Kenneth Whistler wrote on 1999-08-27 22:33 UTC:
> But in the Unicode world this does not work. You have to architect
> the layers:
> Layer 1: Map the plain text characters into a rendering space (implies
> smarts about scripts, a non one-to-one character to glyph
> mapping, information about the font metrics, and bidi layout).
> Layer 2: Embed the glyph vectors into the control code framework for
> terminal control and cursor positioning.
> Layer 1 is host business entirely. Only there do you have access to
> the plain text store and a sufficient model of the text to do the
> right thing.
> Layer 2 can be modeled on the current terminal control protocols. You
> just need to be aware of the fact that you are dealing with glyph
> codes that map into the terminal display fonts -- *not* with characters.
We certainly agree, that Unicode requires a (for some scripts) somewhat
non-trivial processing step between the memory representation and the
glyph sequence that shows up on the screen at the end. We will probably
end up with more GUI-like libraries (comparable to say the [n]curses
library) that sits between the host application and the terminal
emulator and keeps track of things like the cursor split necessary
for bidi rendering, etc. I get more and more the feeling that handling of
Hebrew, Arabic, and the various Indic scripts will not be feasible by
extending the terminal semantics alone in a way that still allows us to just
dump with printf() the memory representation to the terminal, which will
somehow magically sort out in real-time everything. I can well imagine that
this does work for combining characters (which have a fairly simple
semantics, all state required to interpret a combining character is
after all just the cell coordinates of the last printed character, which you
can easily save), but I have already doubts for Arabic and most
certainly for the Indic scripts.
The answer will simply be, that the traditional dump-memory-to-terminal
printf applications (cat, echo, etc. are typical trivial representatives of
this class) will not work with such scripts.

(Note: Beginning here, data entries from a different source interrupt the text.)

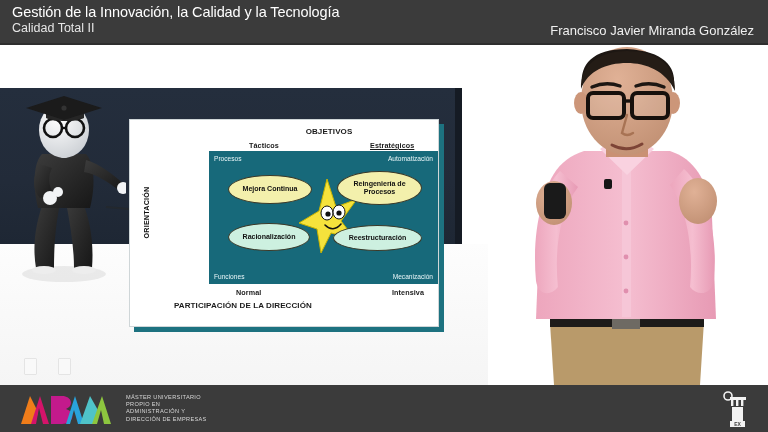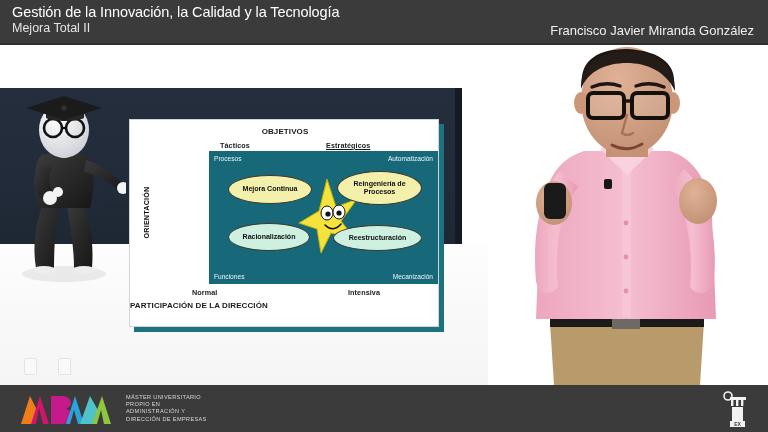"Mejora Total II" div { text: Mejora -> Calidad }
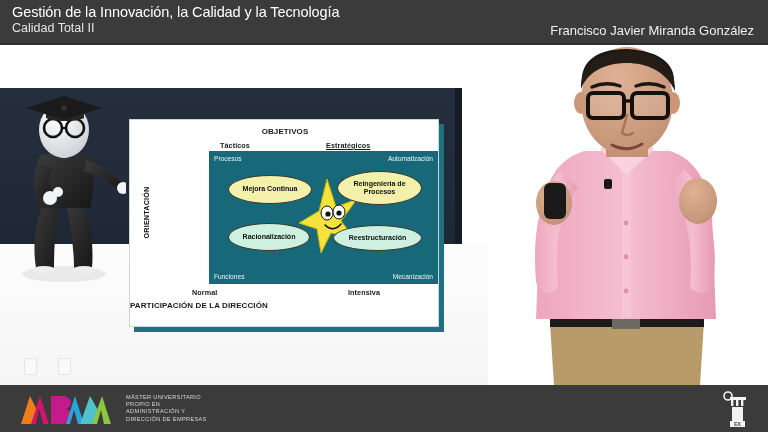"OBJETIVOS" .dg-label { margin-left: none -> 44px }
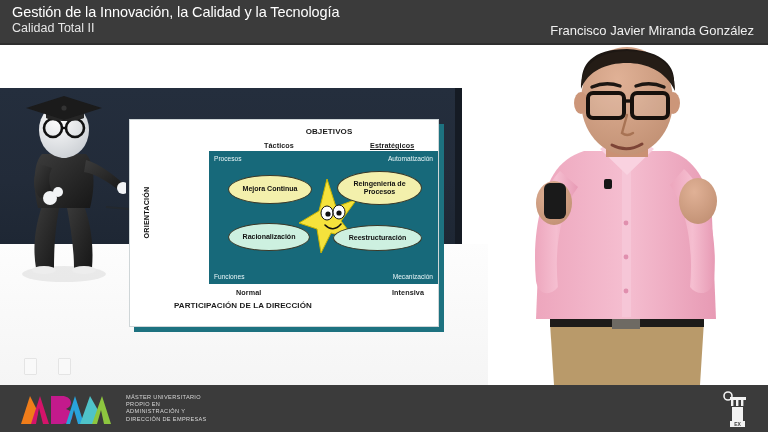"Tácticos" #lbl-tacticos { left: 90px -> 75px }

However, we can make a large number of scripts accessible under Unix in
the old non-layered model rather easily, and there is no reason for not
doing it. It would in my opinion be a fatal mistake to stay with ISO 8859
as opposed to UTF-8, just because we shy away at the moment from a full
Devanagari renderer for xterm.
My reasons for staying with precomposed characters in the Unix non-GUI
environment for quite some time are:
- The current font infrastructure does not provide the glyph
annotations necessary for automatic good placement of combining
characters. We therefore have to work with precomposed glyphs
and would have to do a normalization C in display
- Many applications have to count characters is strings. This
is trivial with both ISO 8859-1 (count bytes) and UTF-8
(count bytes, except those in the range 0x80-0xBF), but it
becomes more complicated and requires table lookup with the
introduction of combining characters. We can't expect all
applications to change over night to more sophisticated UI
access techniques and there will be heavy resistance if we
take away beloved simple output methods such as printf().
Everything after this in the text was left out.